Task material
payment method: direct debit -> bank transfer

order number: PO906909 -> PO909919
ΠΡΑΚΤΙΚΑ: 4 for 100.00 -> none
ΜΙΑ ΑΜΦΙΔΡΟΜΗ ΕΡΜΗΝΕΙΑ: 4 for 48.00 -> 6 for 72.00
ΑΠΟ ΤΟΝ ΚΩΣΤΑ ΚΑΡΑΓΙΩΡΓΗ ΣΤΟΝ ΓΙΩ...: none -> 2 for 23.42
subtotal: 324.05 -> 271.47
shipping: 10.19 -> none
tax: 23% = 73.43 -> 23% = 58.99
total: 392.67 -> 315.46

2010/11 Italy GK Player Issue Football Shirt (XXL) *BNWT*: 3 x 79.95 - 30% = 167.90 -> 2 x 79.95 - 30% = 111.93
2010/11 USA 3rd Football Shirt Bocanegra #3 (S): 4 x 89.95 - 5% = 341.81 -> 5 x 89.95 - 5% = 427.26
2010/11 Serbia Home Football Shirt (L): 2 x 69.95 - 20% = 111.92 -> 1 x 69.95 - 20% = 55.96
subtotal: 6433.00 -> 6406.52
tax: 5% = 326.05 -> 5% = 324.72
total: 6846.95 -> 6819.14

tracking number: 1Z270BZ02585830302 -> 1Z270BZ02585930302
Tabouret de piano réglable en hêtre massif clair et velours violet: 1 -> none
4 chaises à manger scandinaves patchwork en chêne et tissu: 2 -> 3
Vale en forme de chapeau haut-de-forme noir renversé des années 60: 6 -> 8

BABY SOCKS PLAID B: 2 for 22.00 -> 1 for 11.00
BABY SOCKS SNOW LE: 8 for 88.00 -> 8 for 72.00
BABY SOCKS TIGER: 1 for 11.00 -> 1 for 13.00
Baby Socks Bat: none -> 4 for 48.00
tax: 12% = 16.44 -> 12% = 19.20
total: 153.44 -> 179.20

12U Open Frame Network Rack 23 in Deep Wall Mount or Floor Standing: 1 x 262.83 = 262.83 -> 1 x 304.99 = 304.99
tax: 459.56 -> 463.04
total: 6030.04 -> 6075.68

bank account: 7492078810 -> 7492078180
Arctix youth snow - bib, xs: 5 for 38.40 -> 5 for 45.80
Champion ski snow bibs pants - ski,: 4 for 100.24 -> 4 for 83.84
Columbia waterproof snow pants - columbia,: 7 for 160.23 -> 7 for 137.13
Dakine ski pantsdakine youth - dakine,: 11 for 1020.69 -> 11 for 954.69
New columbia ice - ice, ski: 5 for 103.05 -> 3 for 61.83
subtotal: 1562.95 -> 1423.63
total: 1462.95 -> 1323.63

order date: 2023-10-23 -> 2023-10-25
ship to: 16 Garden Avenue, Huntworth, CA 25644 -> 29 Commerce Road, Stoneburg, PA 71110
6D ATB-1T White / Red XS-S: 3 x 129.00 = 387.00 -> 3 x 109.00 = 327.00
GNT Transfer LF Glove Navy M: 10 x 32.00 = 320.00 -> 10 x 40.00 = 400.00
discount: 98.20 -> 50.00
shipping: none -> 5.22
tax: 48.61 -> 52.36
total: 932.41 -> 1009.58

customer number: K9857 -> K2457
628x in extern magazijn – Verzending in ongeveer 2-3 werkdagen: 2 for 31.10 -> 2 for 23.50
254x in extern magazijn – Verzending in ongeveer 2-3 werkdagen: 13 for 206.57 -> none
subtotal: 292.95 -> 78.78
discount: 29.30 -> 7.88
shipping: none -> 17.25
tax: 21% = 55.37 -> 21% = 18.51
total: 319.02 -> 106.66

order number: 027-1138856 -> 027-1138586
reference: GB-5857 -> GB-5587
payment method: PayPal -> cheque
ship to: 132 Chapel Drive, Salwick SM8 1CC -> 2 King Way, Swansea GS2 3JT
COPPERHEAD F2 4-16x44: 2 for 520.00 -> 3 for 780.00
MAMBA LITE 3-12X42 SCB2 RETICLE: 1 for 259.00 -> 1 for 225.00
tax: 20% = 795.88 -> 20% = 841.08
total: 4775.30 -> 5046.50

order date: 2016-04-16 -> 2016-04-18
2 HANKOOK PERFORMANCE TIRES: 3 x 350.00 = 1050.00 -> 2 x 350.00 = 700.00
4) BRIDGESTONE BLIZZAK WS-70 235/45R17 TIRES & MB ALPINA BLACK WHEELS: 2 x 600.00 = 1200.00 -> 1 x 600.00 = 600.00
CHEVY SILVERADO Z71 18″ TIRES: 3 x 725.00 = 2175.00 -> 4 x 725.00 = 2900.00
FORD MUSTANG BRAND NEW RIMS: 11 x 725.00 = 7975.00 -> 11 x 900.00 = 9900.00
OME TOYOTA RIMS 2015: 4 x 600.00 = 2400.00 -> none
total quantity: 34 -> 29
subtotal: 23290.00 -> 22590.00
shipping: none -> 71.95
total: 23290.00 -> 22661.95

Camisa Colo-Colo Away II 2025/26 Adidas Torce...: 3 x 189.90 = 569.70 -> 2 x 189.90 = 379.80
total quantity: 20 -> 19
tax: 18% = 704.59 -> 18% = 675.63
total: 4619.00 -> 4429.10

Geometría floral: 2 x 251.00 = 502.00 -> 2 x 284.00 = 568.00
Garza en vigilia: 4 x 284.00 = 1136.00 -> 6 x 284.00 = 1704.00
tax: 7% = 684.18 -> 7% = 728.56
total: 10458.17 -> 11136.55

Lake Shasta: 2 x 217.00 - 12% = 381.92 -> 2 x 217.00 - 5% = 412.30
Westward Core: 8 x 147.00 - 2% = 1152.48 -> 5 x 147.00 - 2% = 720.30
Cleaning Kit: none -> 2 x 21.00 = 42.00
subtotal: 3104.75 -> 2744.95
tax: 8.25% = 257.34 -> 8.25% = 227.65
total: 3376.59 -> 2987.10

Brief
Check each line of the entries for "shipping" and copy those that have it.

Written reply
shipping: 10.19 -> none
shipping: none -> 5.22
shipping: none -> 17.25
shipping: none -> 71.95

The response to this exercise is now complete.